*** Input material ***
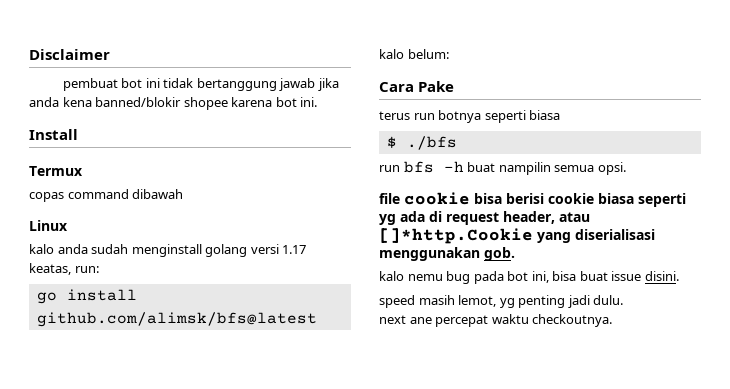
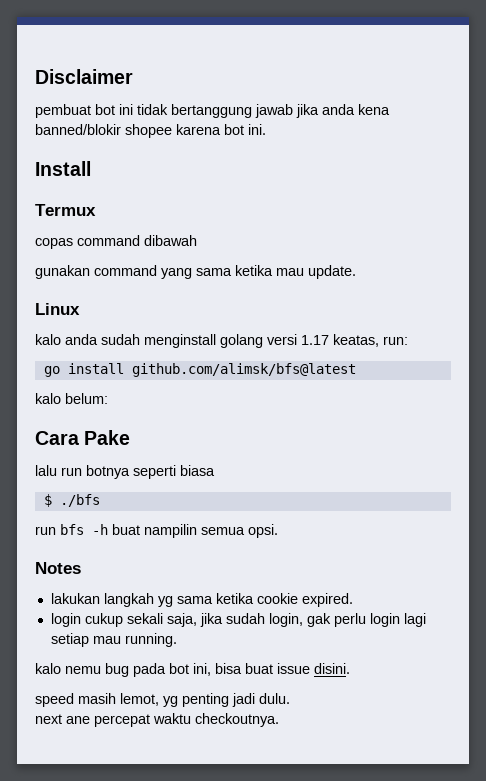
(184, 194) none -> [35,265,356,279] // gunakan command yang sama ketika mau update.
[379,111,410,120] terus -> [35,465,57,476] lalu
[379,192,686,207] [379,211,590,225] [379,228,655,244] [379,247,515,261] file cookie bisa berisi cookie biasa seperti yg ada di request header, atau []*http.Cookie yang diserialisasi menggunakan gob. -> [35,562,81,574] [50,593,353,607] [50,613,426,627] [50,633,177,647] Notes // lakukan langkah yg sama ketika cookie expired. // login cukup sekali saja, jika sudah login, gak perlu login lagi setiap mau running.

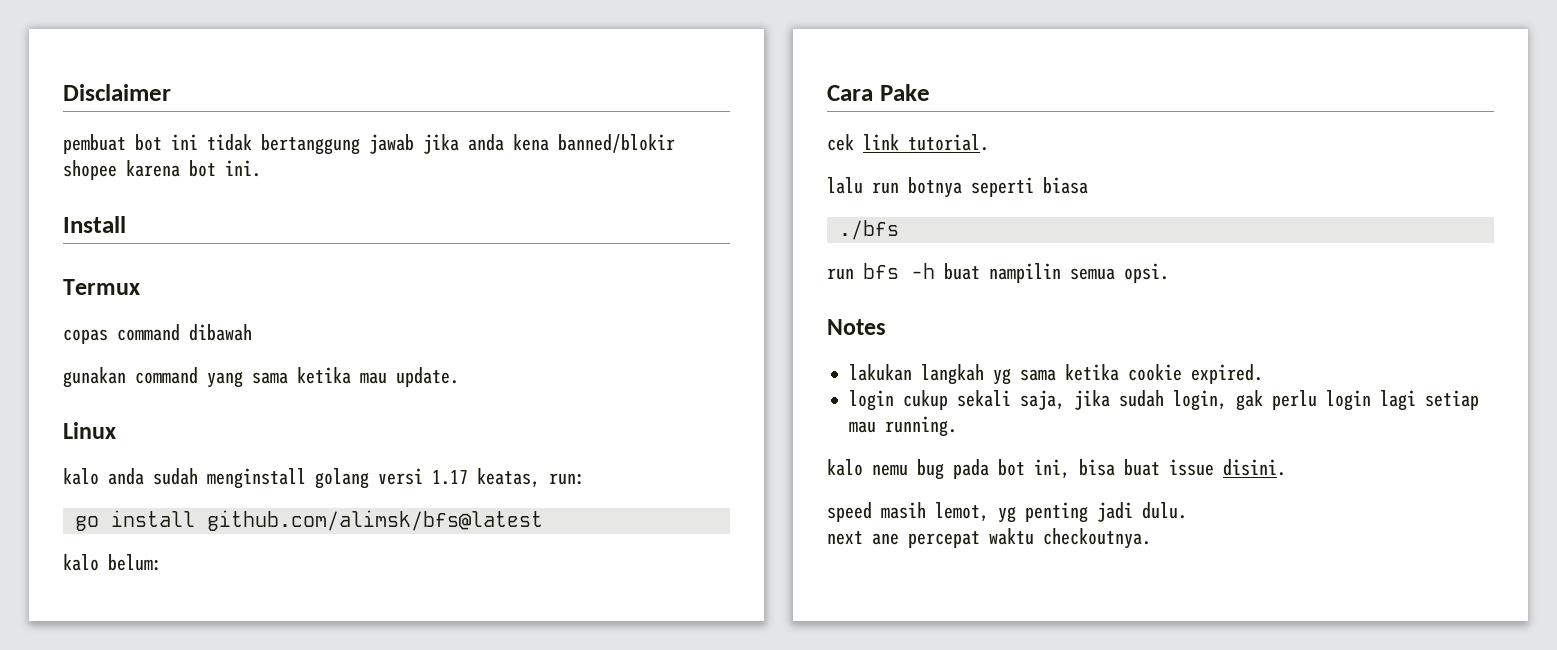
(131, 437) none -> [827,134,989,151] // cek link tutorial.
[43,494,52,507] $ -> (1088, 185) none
*** End of Input material ***
*** Input material ***
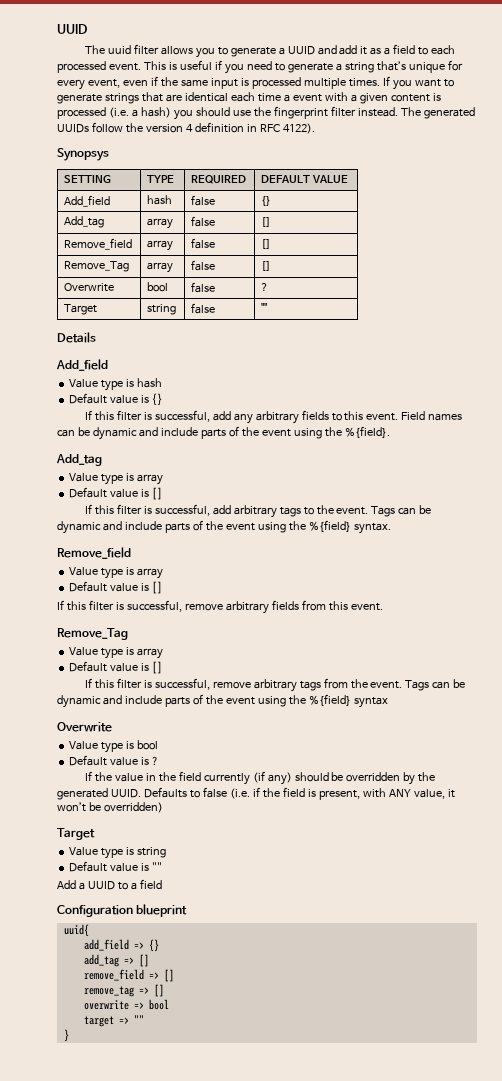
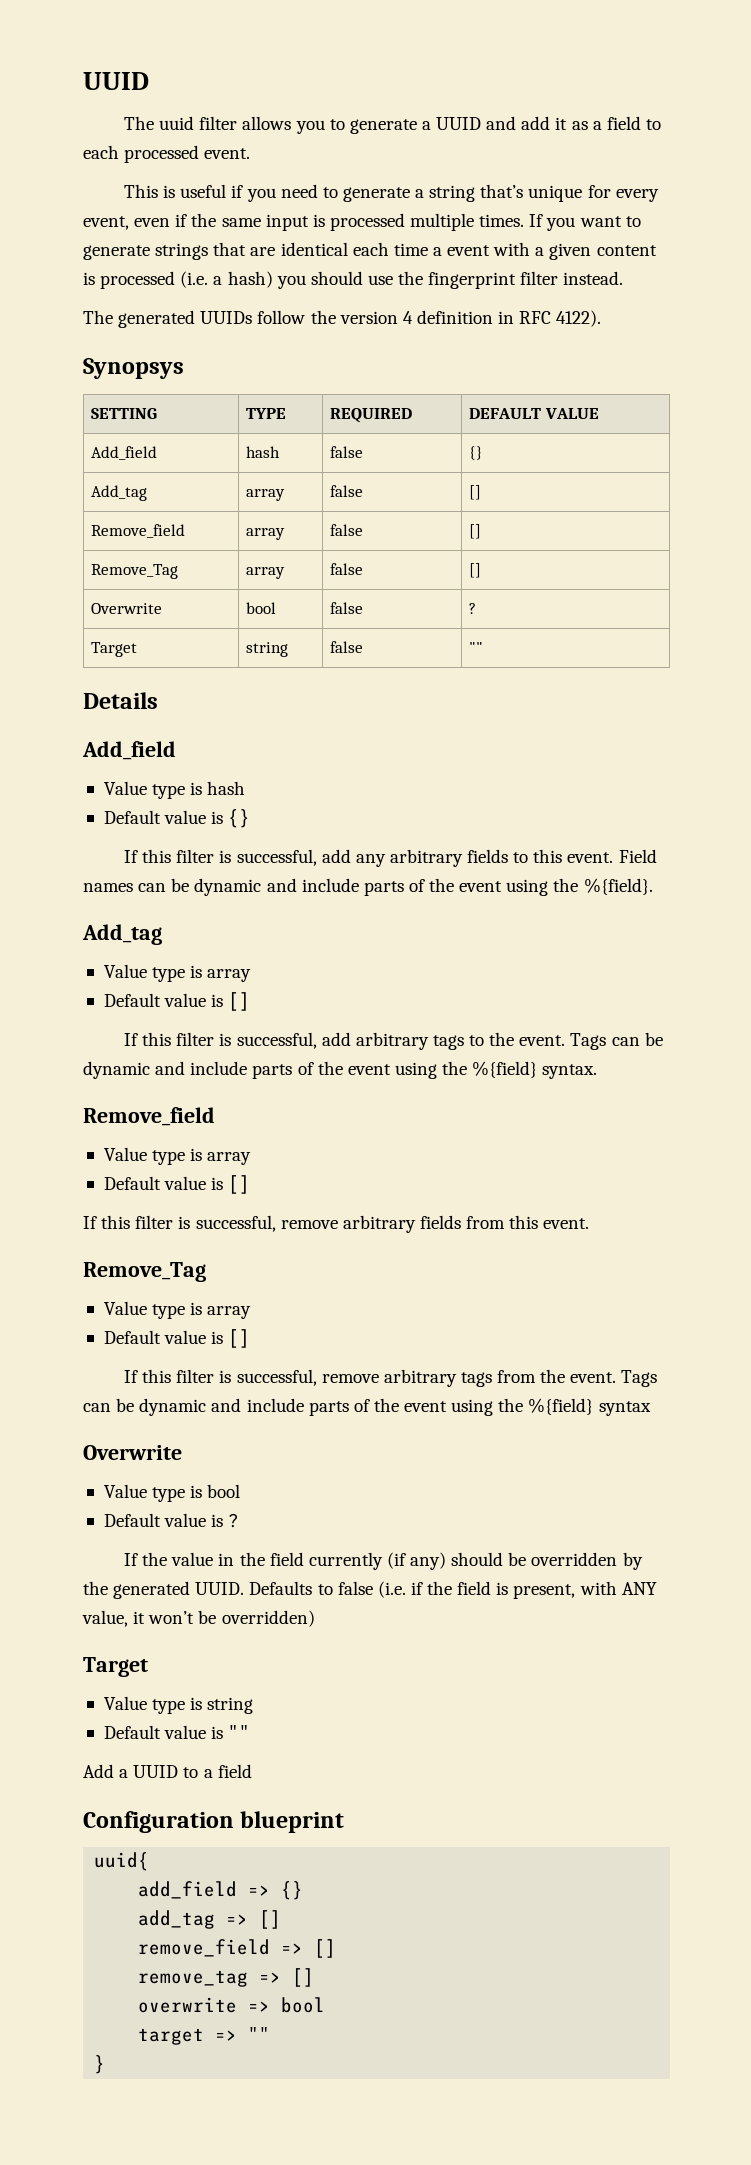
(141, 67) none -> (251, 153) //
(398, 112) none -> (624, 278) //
*** End of Input material ***
Description of the task:
Copy out the lines above exactly, beginning at the one that contains "(131, 437) none" and ending at the one that contains "[43,494,52,507] $ -> (1088, 185) none".

Written solution:
(131, 437) none -> [827,134,989,151] // cek link tutorial.
[43,494,52,507] $ -> (1088, 185) none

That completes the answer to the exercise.